Jordan Thomas, a sophomore at St. Croix Educational Complex, has an interesting philanthropic plan for St. Croix after his career in aviation takes off. First he wants to become an aeronautical engineer and land a job at Boeing in Washington.
“I would rather come back home after college but there aren’t aeronautical engineering jobs here,” Thomas said. “But I do want to give back to the community by starting an airline that gives lower prices. I want to cover all the Caribbean and make flying convenient for everybody.”
Thomas mentioned he had to spend an extra week in the Grenadines for a funeral because of the lack of flights.
He said he wants to start saving for the airline as soon as he lands a job. The first plane he wants to buy is a seven-passenger Beechcraft King Air 350.
Thomas said he has been enthralled with flying for as long as he can remember.
“I’ve had a passion for planes since I was young,” the 15-year-old said.
Thomas has been on planes island hopping to visit family since he was 2 years old. He said his aunt, Sandra Labeau, always took him on excursions to the airport to watch planes land and take off.
Thomas said he can tell the type of planes flying over St. Croix just by their sound. He added he can even judge the altitude of the plane.
“Sometimes I hear them and think they are coming in too close for landing,” Thomas said.
Thomas said it was around the age of 11 that he decided he wanted a job in aviation.
He said he got turned on to engineering participating in the summer Science Technology Engineering and Mathematics (STEM) robotics project at the University of the Virgin Islands when he was in the eighth grade.
Thomas has been on the honor role and in honors classes his entire school career and is now enrolled in the new Aviation Academy program at St. Croix Career and Technical Education Center.
In the Aviation Academy students focus on safety, flight theory, technical information and, as juniors, they start to fly. They prepare for FAA exams and they get training on flight simulators.
Students also complete targeted aviation mechanics. Thomas said he should have his pilot’s license by 2016 when he completes the classes.
“The academy is a very good opportunity to getting hired,” Thomas said. “And to connect and build passion for a career.”
He is the secretary of the V.I. Tuskegee Airmen Youth Aviation Club.
“The aviation club is good in the midst of all my activities,” Thomas said, “It’s something geared toward my passion and it also gives opportunities.”
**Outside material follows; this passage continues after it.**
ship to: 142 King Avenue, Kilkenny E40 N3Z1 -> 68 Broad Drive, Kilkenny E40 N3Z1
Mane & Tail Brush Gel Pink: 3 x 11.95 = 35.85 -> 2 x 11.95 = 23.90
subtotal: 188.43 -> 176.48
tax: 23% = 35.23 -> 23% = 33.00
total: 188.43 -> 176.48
Thomas is on the Legislative Youth Advisory Council serving as a junior senator and the vice-chairman of finance. He said he enjoys sitting in on Senate sessions and giving speeches.
He is also the parliamentarian in the Complex Bible Club.
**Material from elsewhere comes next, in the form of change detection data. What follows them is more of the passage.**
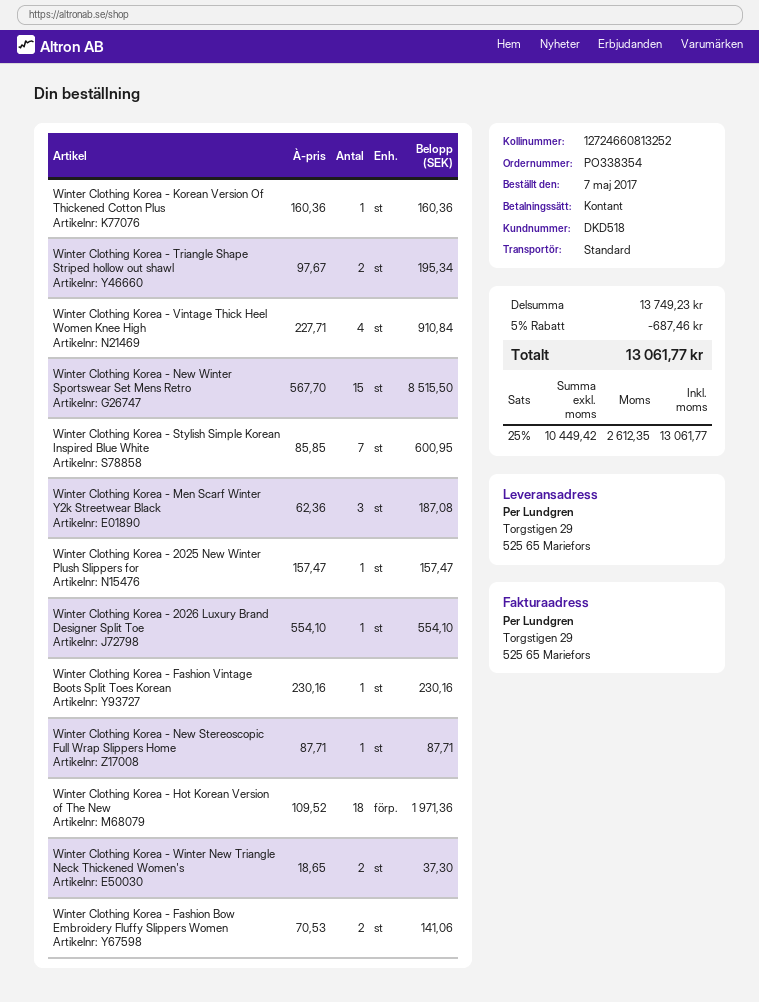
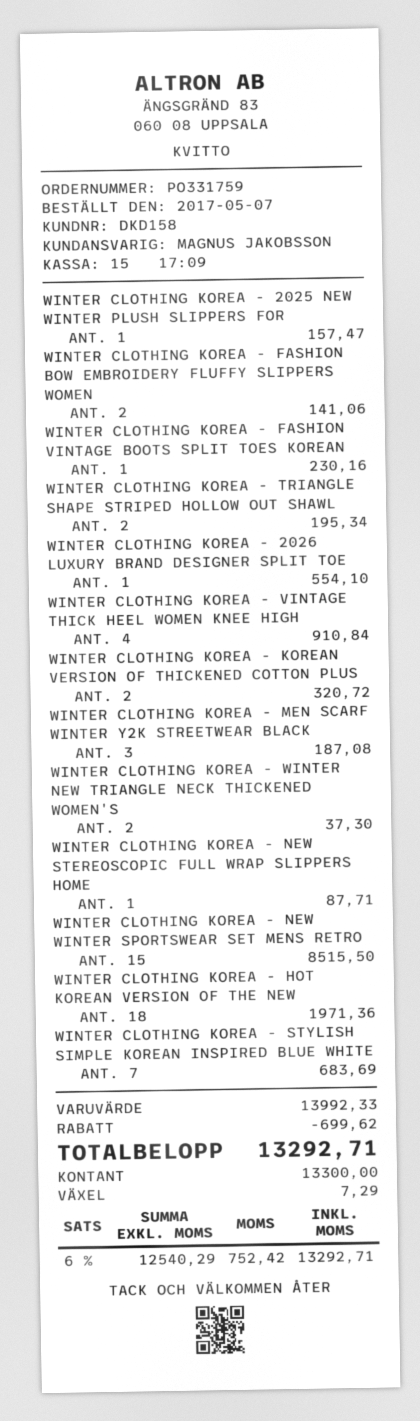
order number: PO338354 -> PO331759
customer number: DKD518 -> DKD158
Winter Clothing Korea - Korean Version Of Thickened Cotton Plus: 1 for 160.36 -> 2 for 320.72
Winter Clothing Korea - Stylish Simple Korean Inspired Blue White: 7 for 600.95 -> 7 for 683.69
subtotal: 13749.23 -> 13992.33
discount: 687.46 -> 699.62
net: 10449.42 -> 12540.29
tax: 25% = 2612.35 -> 6% = 752.42
total: 13061.77 -> 13292.71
“I take religion seriously and I don’t do anything to compromise my religion,” Thomas said. “God gave me the mind to use. If I feel I can’t do it, he helps me.”
Thomas is a member of Central Seventh-day Adventist Church and is involved in the “Too Smart to Start” program, a youth against underage drinking project. He also has musical talent and sings in the church’s junior choir. He also writes songs of all sorts and is taking a class at Complex to play the tenor saxophone.
He said he is hoping to get an appointment to the U.S. Naval Academy or U.S. Air Force Academy, and considering a master’s degree and possibly a Ph.D.
Thomas said he thinks of himself as self-motivated and focused. And with everything he is involved in, he said he has to be well organized to keep up his GPA.
Joan Castor Willock and Rosbert Thomas are Jordan’s parents. He attended elementary school at the Church of God Holiness Academy.